Estados Unidos
Millones de dólares otorgados por el gobierno para mejorar la infraestructura y los servicios de zonas rurales de Texas se han perdido debido a mala administración, rencillas internas y confusión en la fijación de prioridades, dicen documentos oficiales.
Las "colonias" de Grande Acres _ zonas rurales cerca de la frontera conformadas por precarias viviendas sin planificación _ debían haber recibido servicio de desagüe hace años mediante un subsidio oficial de 4 millones de dólares de la Agencia de Protección Ambiental. Pero la cercana ciudad de Santa Rosa, que es parte del mismo distrito, no llegó a usar bien el dinero y la fecha tope para su uso fue en el 2002.
Por lo menos 78 millones de los 300 millones de dólares asignados por el Congreso durante los años de 1990 para las colonias de Texas se perdieron, dice una auditoría reciente de la EPA. Muchas colonias han tenido que reducir sus gastos y presupuestos debido al alto costo de los materiales de construcción.
La EPA sostiene que algunos gobiernos de localidades pequeñas simplemente carecen del personal profesional necesario para llevar a cabo tales proyectos de desarrollo, y que otros proyectos han quedado frustrados debido a rencillas internas o mala administración. La auditoría acusa también a la EPA de una deficiente supervisión, lo cual permitió que muchos proyectos queden en el olvido.
Más de 400.000 personas en Texas viven en las colonias, compuestas mayormente por casas rodantes o casuchas precarias, generalmente cercanas a la frontera. Muchas de ella carecen de luz, agua potable o tuberías. Durante los años 90, cuando muchas ciudades comenzaron a anexarse las colonias para aumentar su recaudación de impuestos _ y muchos de los residentes se hacían ciudadanos estadounidenses y comenzaban a ostentar el derecho a voto _, las autoridades comenzaron a otorgar subsidios a fin de mejorar las condiciones en las colonias.
Lionel López, fundador de la Iniciativa de Colonias del Sur de Texas, una organización sin fines de lucro que trabaja para mejorar las condiciones de vida en las colonias, se expresó asombrado al enterarse de que tanto dinero había quedado sin usar.
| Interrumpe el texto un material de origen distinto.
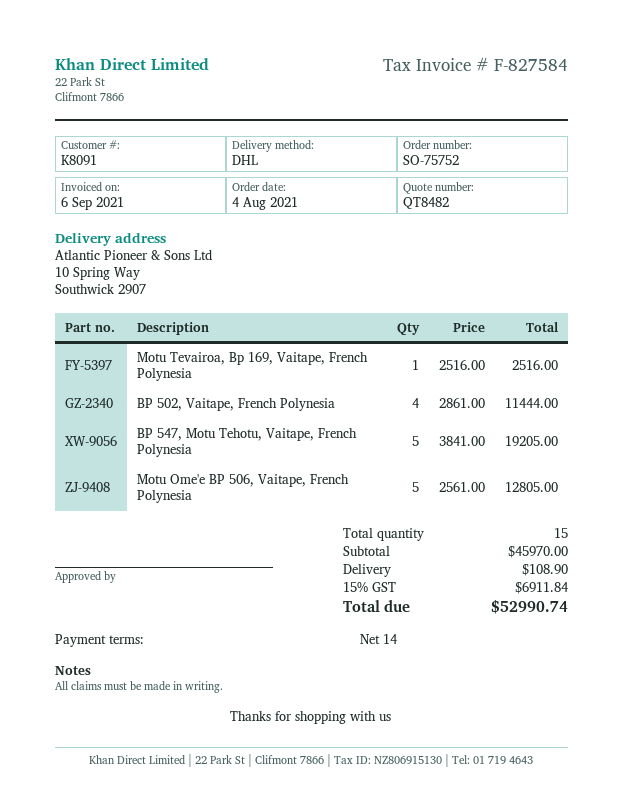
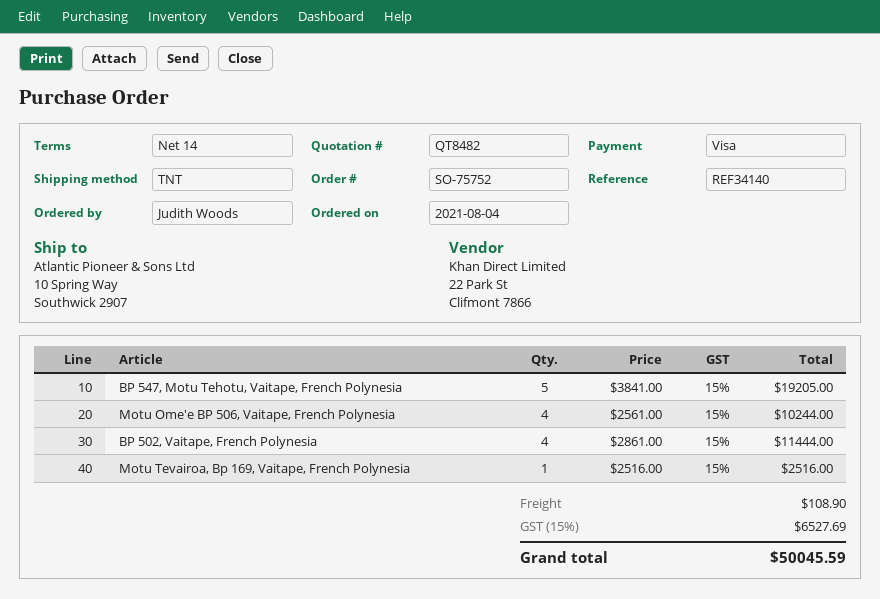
shipping method: DHL -> TNT
Motu Ome'e BP 506, Vaitape, French Polynesia: 5 x 2561.00 = 12805.00 -> 4 x 2561.00 = 10244.00
tax: 15% = 6911.84 -> 15% = 6527.69
total: 52990.74 -> 50045.59

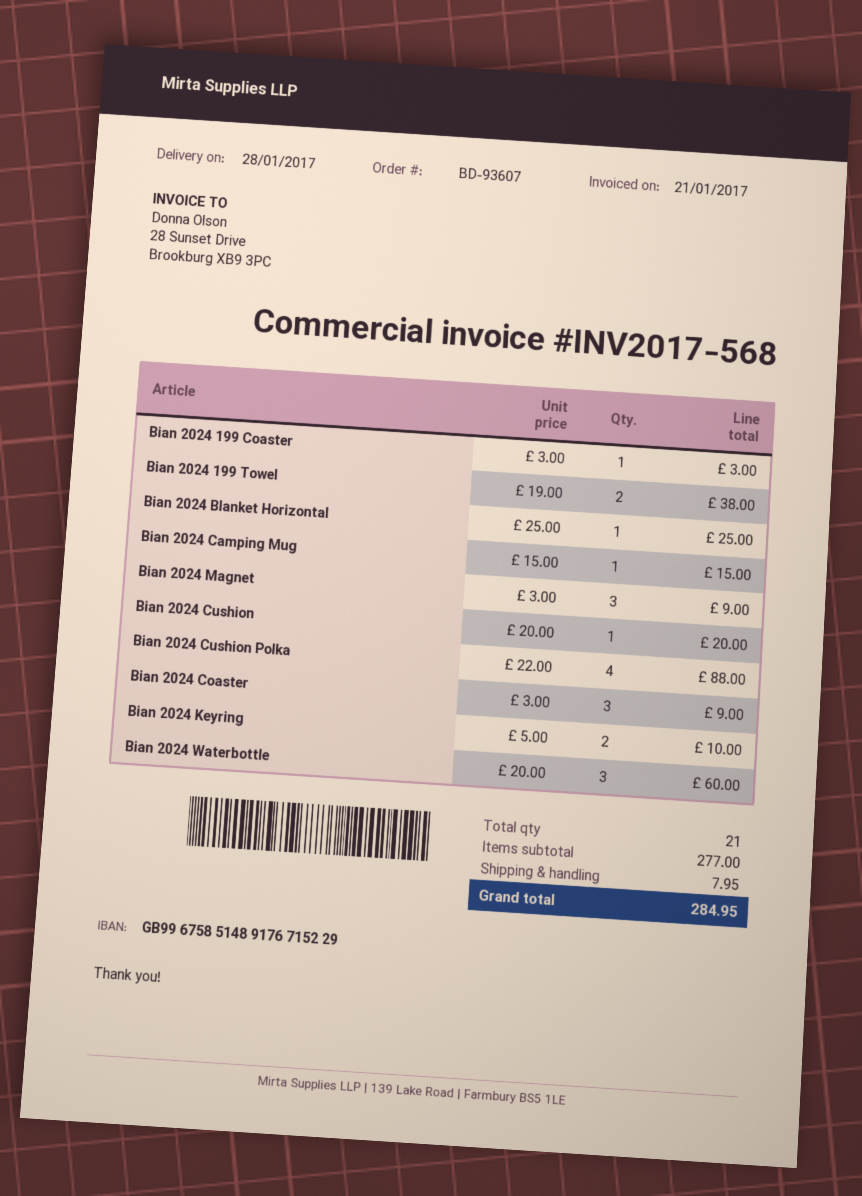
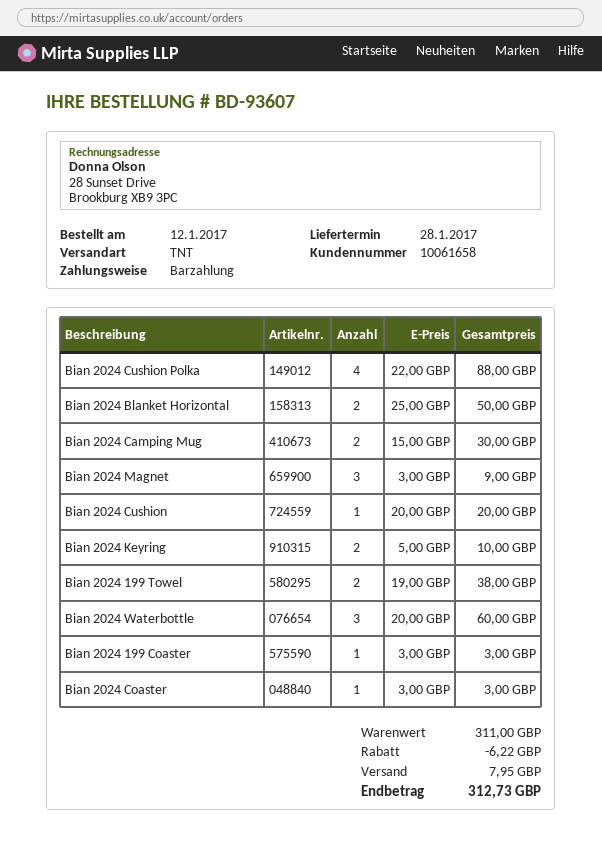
Bian 2024 Blanket Horizontal: 1 x 25.00 = 25.00 -> 2 x 25.00 = 50.00
Bian 2024 Camping Mug: 1 x 15.00 = 15.00 -> 2 x 15.00 = 30.00
Bian 2024 Coaster: 3 x 3.00 = 9.00 -> 1 x 3.00 = 3.00
subtotal: 277.00 -> 311.00
discount: none -> 6.22
total: 284.95 -> 312.73

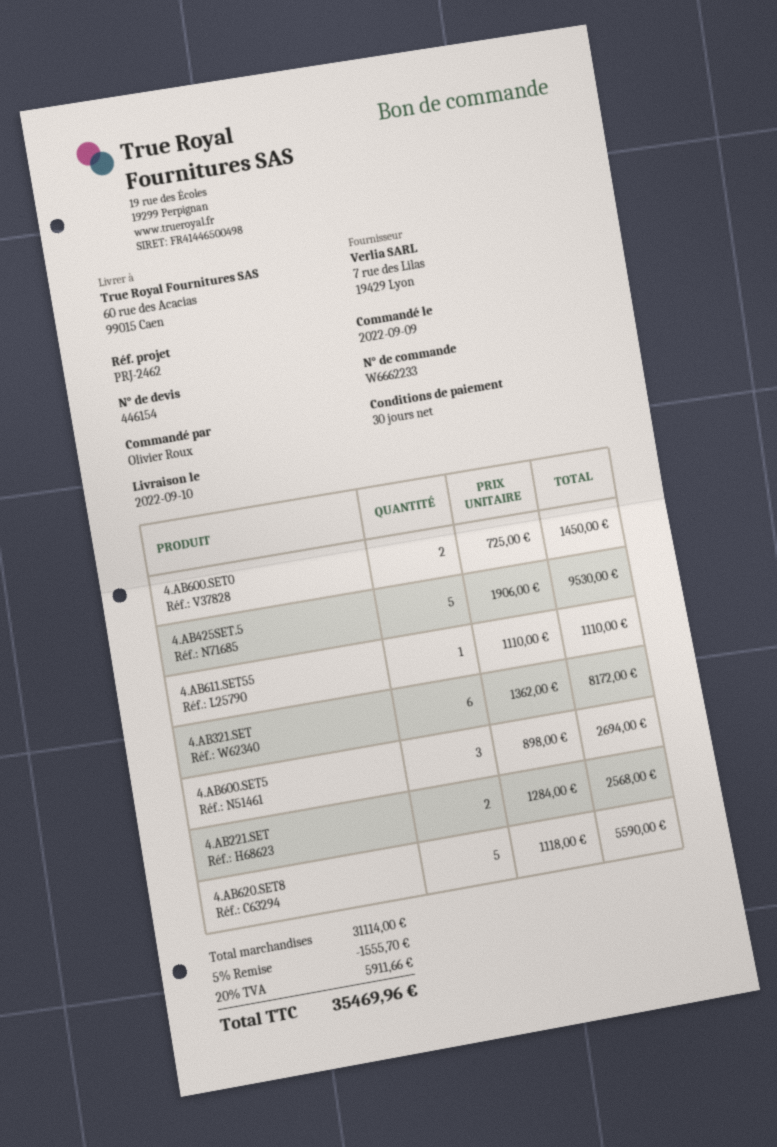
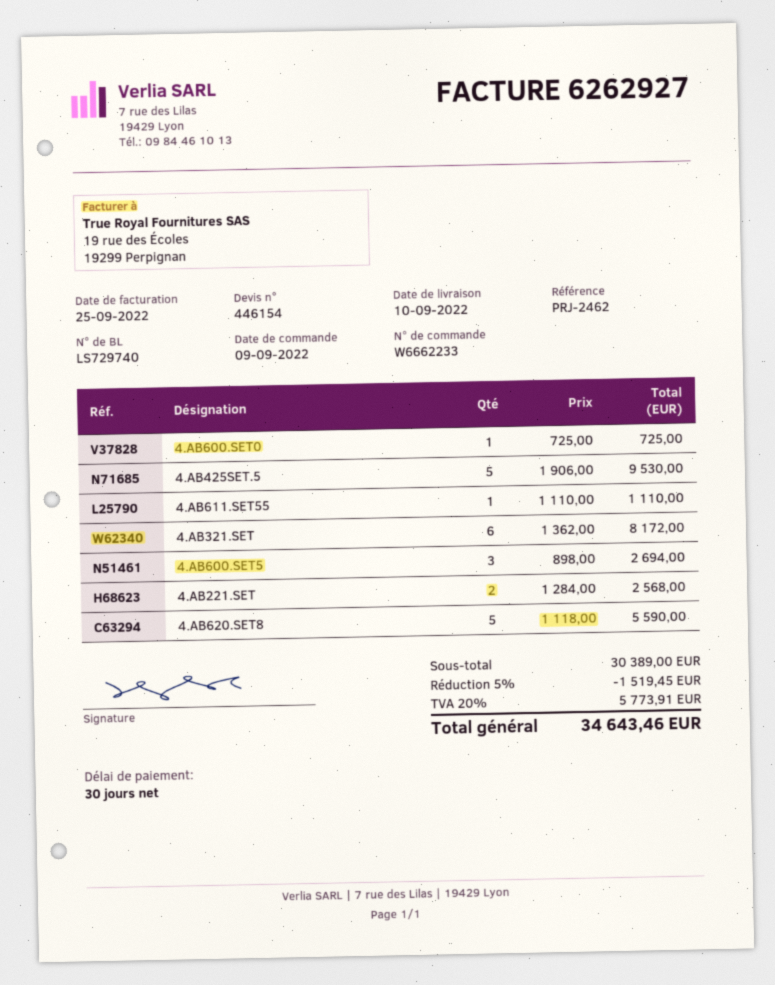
4.AB600.SET0: 2 x 725.00 = 1450.00 -> 1 x 725.00 = 725.00
subtotal: 31114.00 -> 30389.00
discount: 5% = 1555.70 -> 5% = 1519.45
tax: 20% = 5911.66 -> 20% = 5773.91
total: 35469.96 -> 34643.46

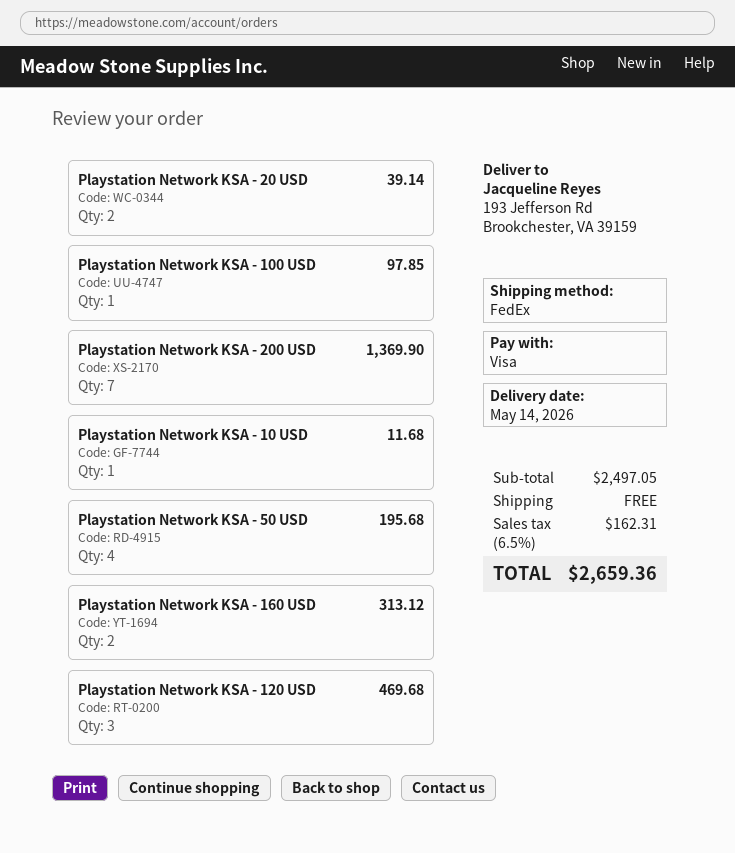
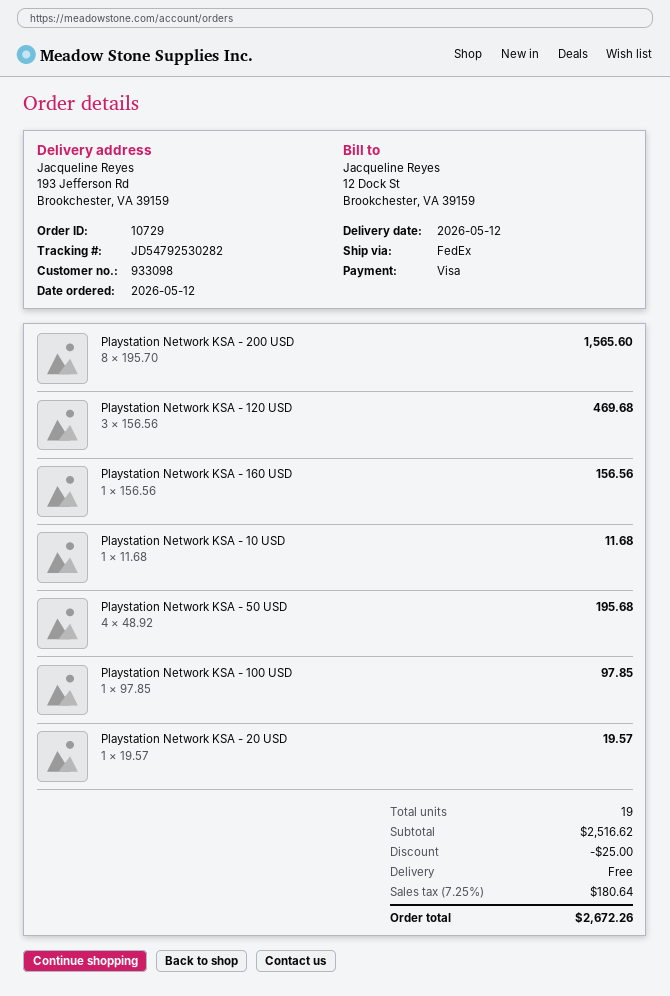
delivery date: 2026-05-14 -> 2026-05-12
Playstation Network KSA - 20 USD: 2 for 39.14 -> 1 for 19.57
Playstation Network KSA - 200 USD: 7 for 1369.90 -> 8 for 1565.60
Playstation Network KSA - 160 USD: 2 for 313.12 -> 1 for 156.56
subtotal: 2497.05 -> 2516.62
discount: none -> 25.00
tax: 6.5% = 162.31 -> 7.25% = 180.64
total: 2659.36 -> 2672.26

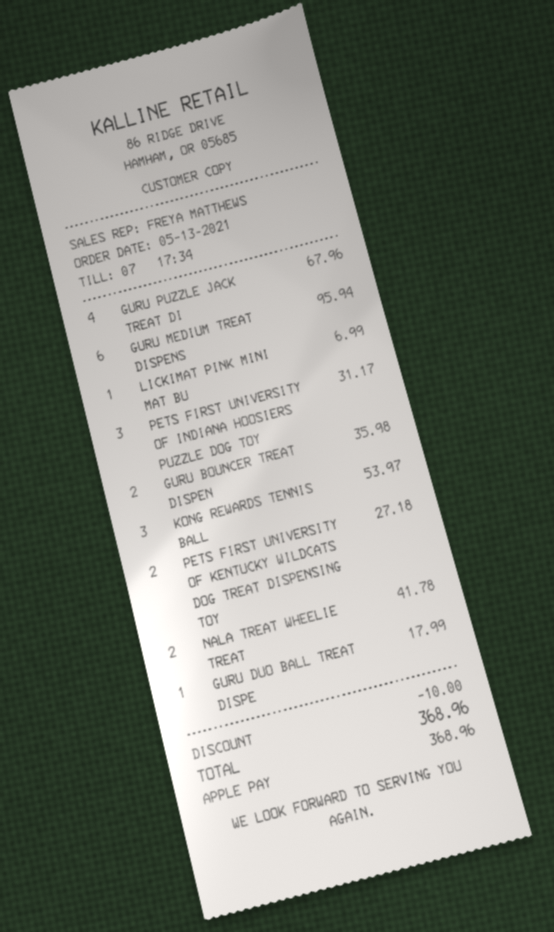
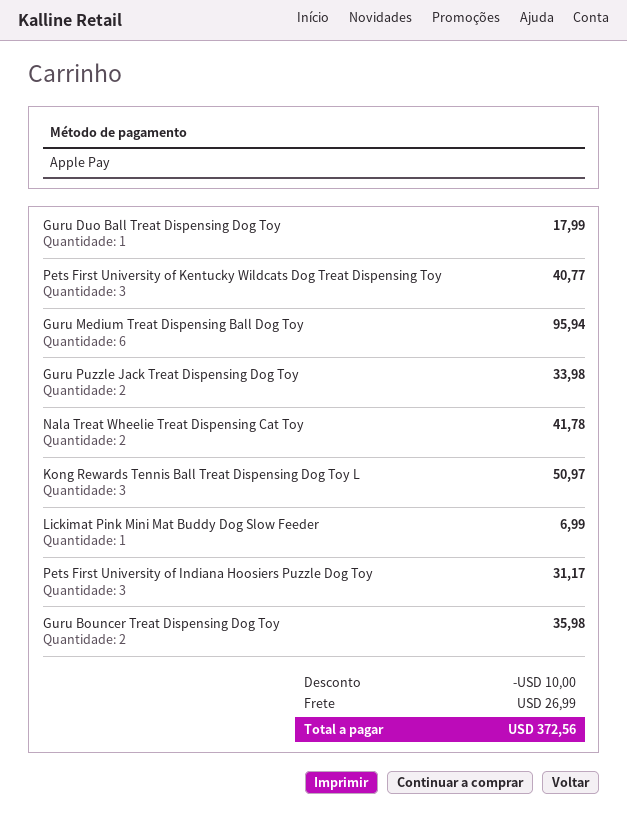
GURU PUZZLE JACK TREAT DI: 4 for 67.96 -> 2 for 33.98
KONG REWARDS TENNIS BALL: 3 for 53.97 -> 3 for 50.97
PETS FIRST UNIVERSITY OF KENTUCKY WILDCATS DOG TREAT DISPENSING TOY: 2 for 27.18 -> 3 for 40.77
shipping: none -> 26.99
total: 368.96 -> 372.56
"Es increíble", dijo López. "A fin de cuentas, siempre son los pobres los que terminan perjudicados".
En Santa Rosa, Javier Méndez, un ex administrador municipal, dijo que el proyecto de instalar un sistema de desagüe se perdió por la tardanza en adquirir el terreno necesario y la confusión en torno a los códigos de urbanización que la ciudad debía aprobar. Añadió que los numerosos cambios de personal en la procuraduría municipal resultó en interpretaciones contradictorias sobre las normas pertinentes.